翠翠

翠翠

 もうひとつ剪燈新話です(せんとうしんわ・・つまり明かりの穂先を剪って、まだまだ火をともして夜通し語る、興味深い新しい話・・という意味でしょう)。
 元の終わりごろ、劉という金持ちに翠翠という娘がいましたが、とても賢い子供なので、本人も勉強をしたがったので、両親は塾に通わせました。塾の同級生で金定という、これまた聡明な少年がいて、二人はよい友達になり、いつしか幼い恋に発展しましたが、彼女は強気で、「祝英台は、はっきりっ言わないからだめなのよ」と堂々としていました。
 年頃になって結婚話が出てきても、彼女は「金君じゃなきゃ、いや!」を押し通し、「でもあちらは貧乏だし、家柄もつりあわないし・・」などと言っていた両親も、ついに折れて二人はめでたく結ばれました。
 悲劇のドラマは、ここから始まります。幸せな新婚生活を送っていた二人ですが、地域が戦乱に巻き込まれ、翠翠は集落を襲った軍隊にさらわれ、李将軍という人の妾にされます。やがて戦乱が治まって、往来も出来るようになったので、夫の金定は、妻を捜す旅に出て大変な辛苦を舐めて放浪。そしてついに、羽振りのよい李将軍の元にいるという情報をつかみ、たづねて行き、「郷里の兄で、妹がこちらにいると聞いた」と名乗ります。
 単純でおおような軍人の李将軍は、二人を会わせてくれ、兄妹だと信じて「お前の妹は賢くて字が読めるが、その兄なら、字が書けるだろう」と、書記に雇います。
 以後、二人は同じ屋敷に住みながら、真実を明かせぬ苦しい生活。
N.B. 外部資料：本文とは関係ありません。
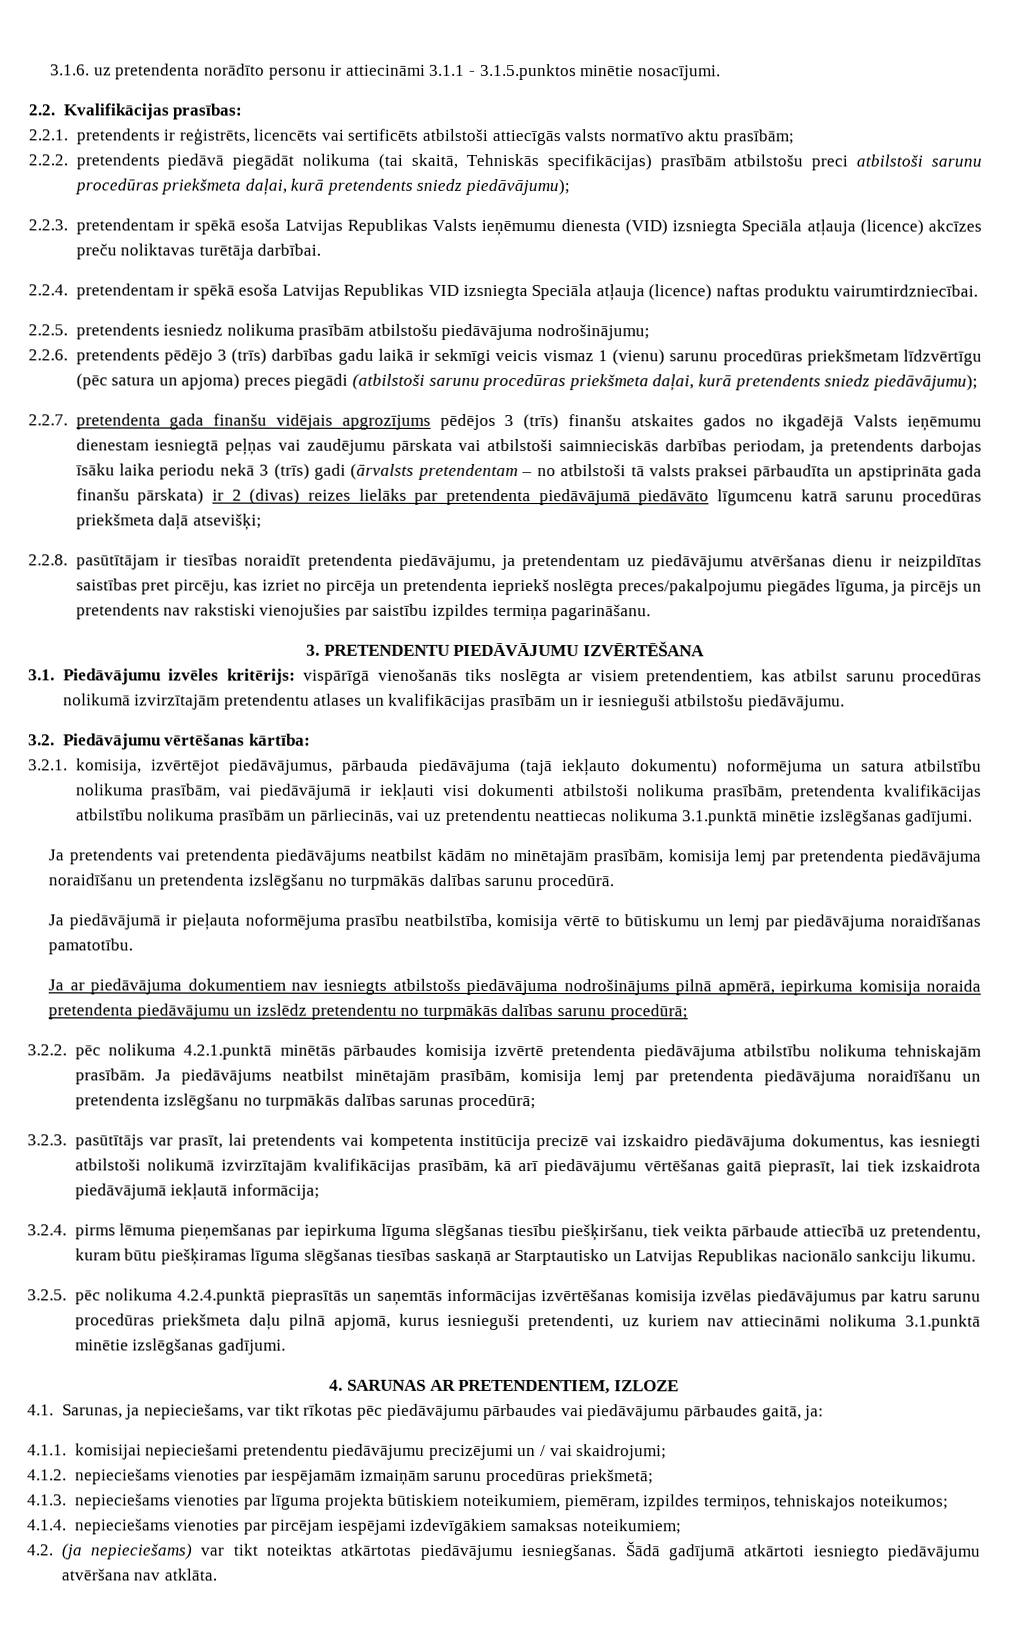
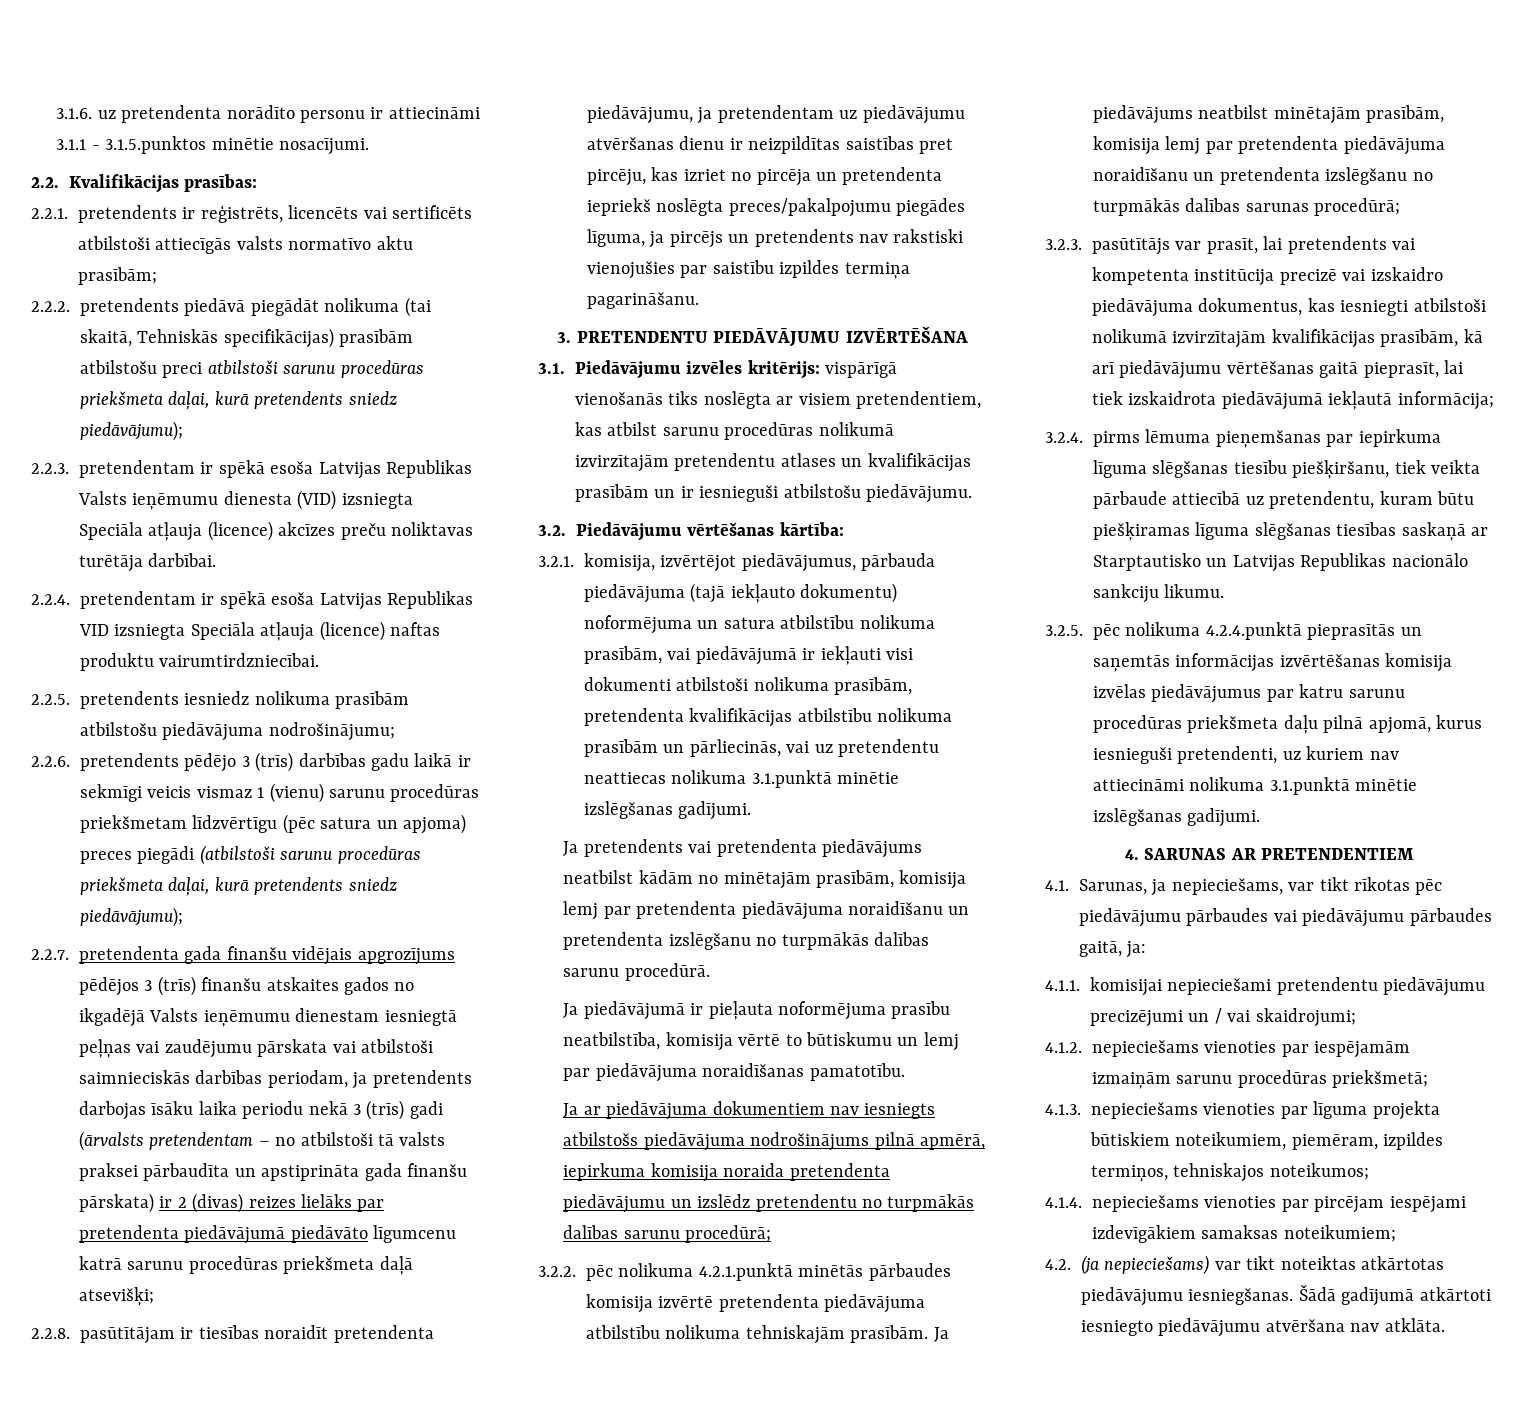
- 4. SARUNAS AR PRETENDENTIEM, IZLOZE
+ 4. SARUNAS AR PRETENDENTIEM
金定は、着物の衿の中に、詩文を縫いこみ、繕い物を妹に頼むということで、詩のやり取りをします。
 そうこうするうちに重い病にかかった金定は危篤になり、将軍のはからいで、病床にかけつけた翠翠の腕の中で死にます。
 以後、涙に暮れて、生きる希望を失くした翠翠も、後を追うように空しくなりますが、死に際に兄と並べて葬って欲しいという願いがかなえられ、二人の墓が並んでいる・・という悲劇です(う~ん・・同じ死ぬなら二人で駆け落ちするとか、イチかバチかをやってはどうか・・なんてのは、マンガチックで、あくまで真面目で良識のある二人なんでしょうね)。
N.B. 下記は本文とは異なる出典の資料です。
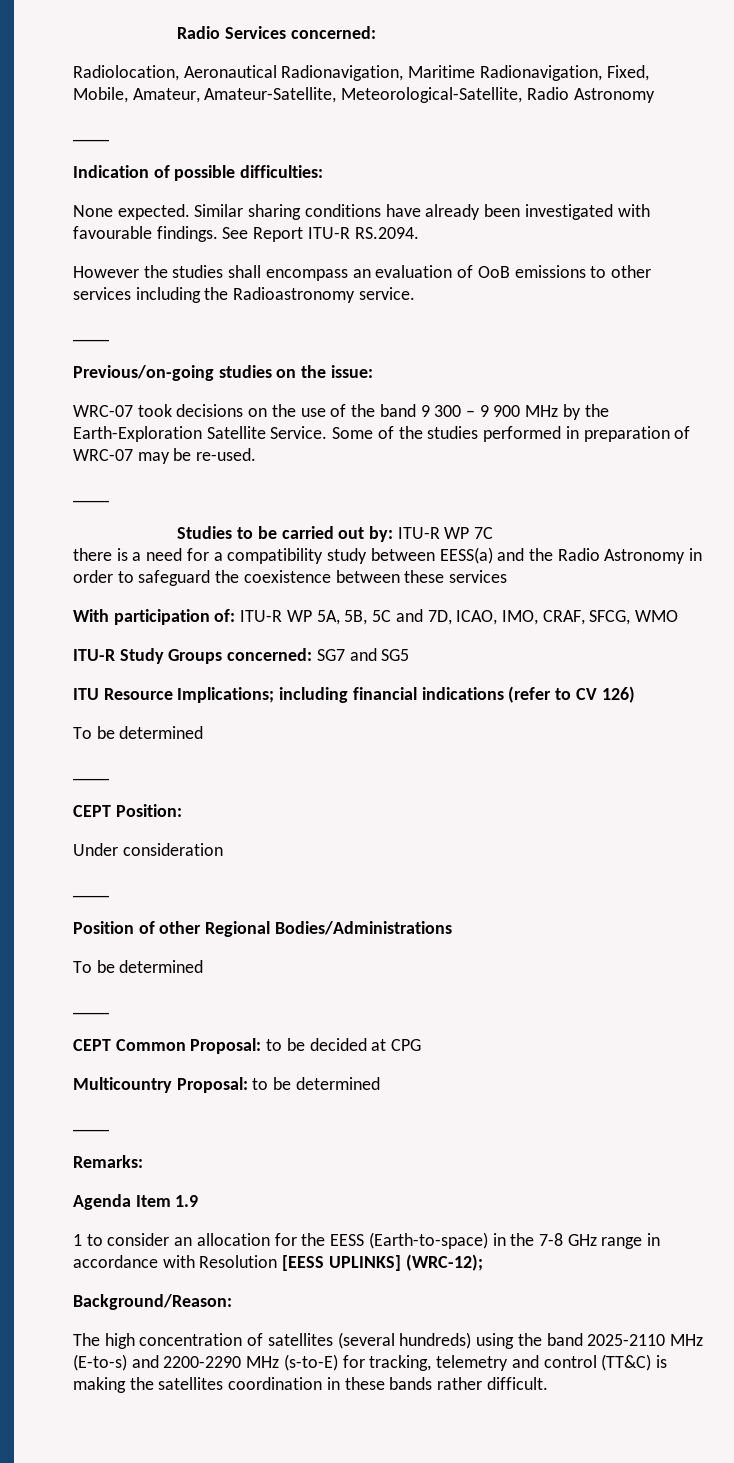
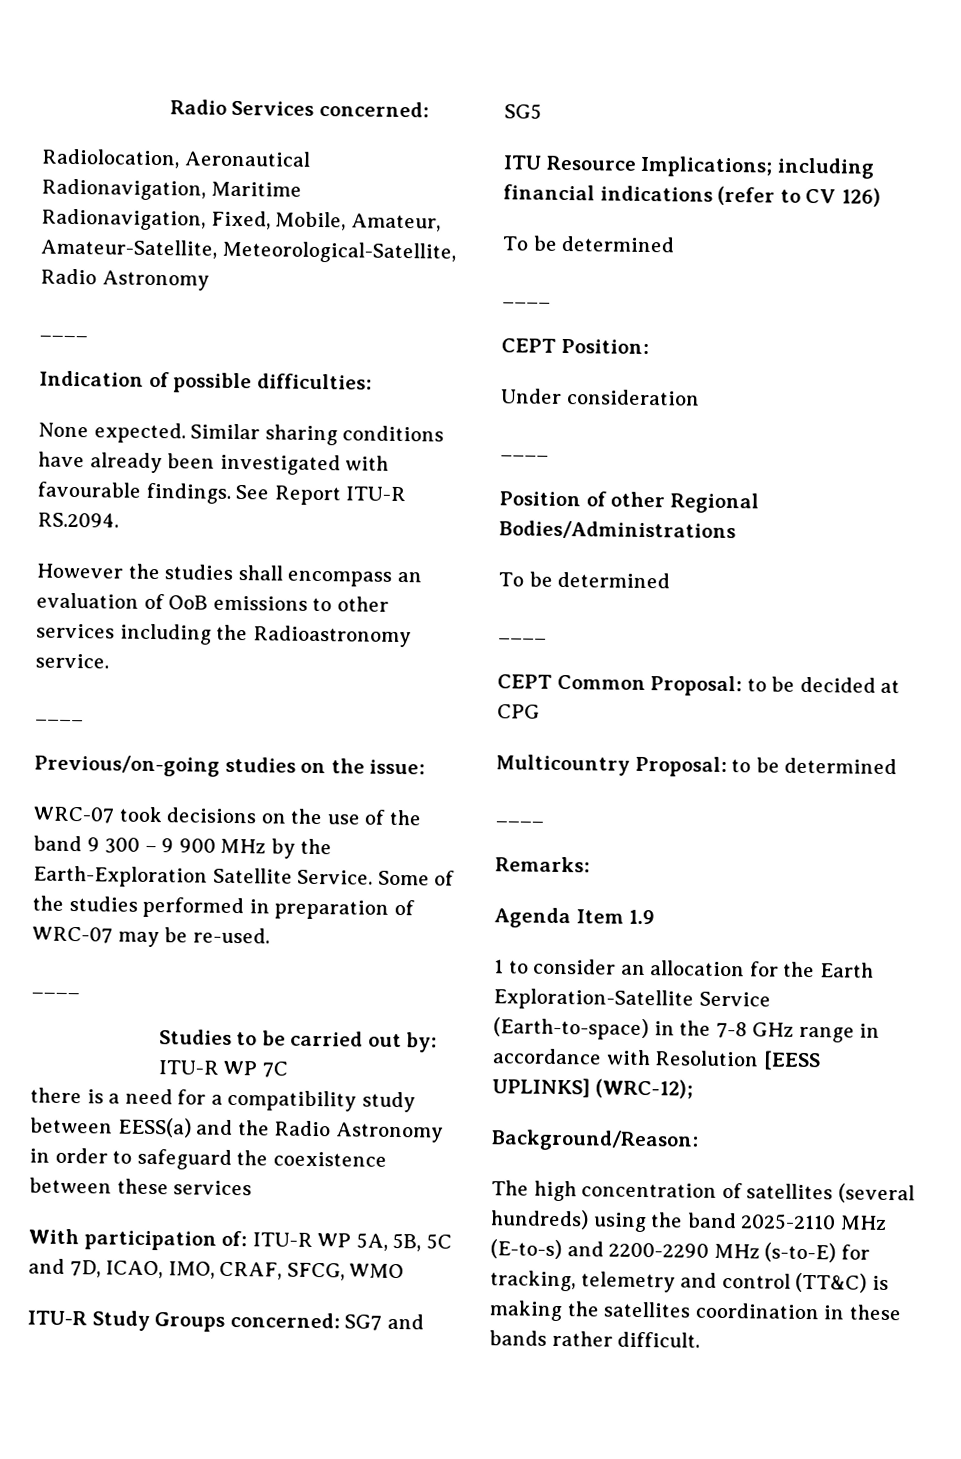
- 1 to consider an allocation for the EESS (Earth-to-space) in the 7-8 GHz range in accordance with Resolution [EESS UPLINKS] (WRC-12);
+ 1 to consider an allocation for the Earth Exploration-Satellite Service (Earth-to-space) in the 7-8 GHz range in accordance with Resolution [EESS UPLINKS] (WRC-12);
 が・・これまた後日談があり、時が移り、明の時代になって、翠翠の家の番頭が旅の途中に、かつて李将軍がいたところを通りかかると、立派な屋敷があり、翠翠と金定が楽しげに暮らしていた・・というものです。牡丹灯記のように祟りをするでもなく、地獄に落とされることもなく・・・幸せになったのでしょうね。